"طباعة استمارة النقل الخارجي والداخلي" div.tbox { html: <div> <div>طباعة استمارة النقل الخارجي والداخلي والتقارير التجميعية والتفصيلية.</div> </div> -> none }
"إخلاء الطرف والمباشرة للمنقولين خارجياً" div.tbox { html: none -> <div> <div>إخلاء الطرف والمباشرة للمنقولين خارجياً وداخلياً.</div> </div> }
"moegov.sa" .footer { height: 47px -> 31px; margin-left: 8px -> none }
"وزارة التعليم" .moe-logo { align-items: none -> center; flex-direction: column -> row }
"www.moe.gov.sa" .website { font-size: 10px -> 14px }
◆ ◆ ◆ ◆ ◆ ◆ ◆
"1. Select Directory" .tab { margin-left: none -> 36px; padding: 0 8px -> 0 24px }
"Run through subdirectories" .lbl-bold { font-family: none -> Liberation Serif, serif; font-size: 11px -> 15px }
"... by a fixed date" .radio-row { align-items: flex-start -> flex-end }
◆ ◆ ◆ ◆ ◆ ◆ ◆
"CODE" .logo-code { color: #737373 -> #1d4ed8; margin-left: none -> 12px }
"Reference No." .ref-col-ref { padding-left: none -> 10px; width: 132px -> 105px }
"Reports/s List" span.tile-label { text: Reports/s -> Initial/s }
◆ ◆ ◆ ◆ ◆ ◆ ◆
Go through the material above and output exactly the lines from the one containing "html: none ->" through the one containing "font-size: 10px ->".

"إخلاء الطرف والمباشرة للمنقولين خارجياً" div.tbox { html: none -> <div> <div>إخلاء الطرف والمباشرة للمنقولين خارجياً وداخلياً.</div> </div> }
"moegov.sa" .footer { height: 47px -> 31px; margin-left: 8px -> none }
"وزارة التعليم" .moe-logo { align-items: none -> center; flex-direction: column -> row }
"www.moe.gov.sa" .website { font-size: 10px -> 14px }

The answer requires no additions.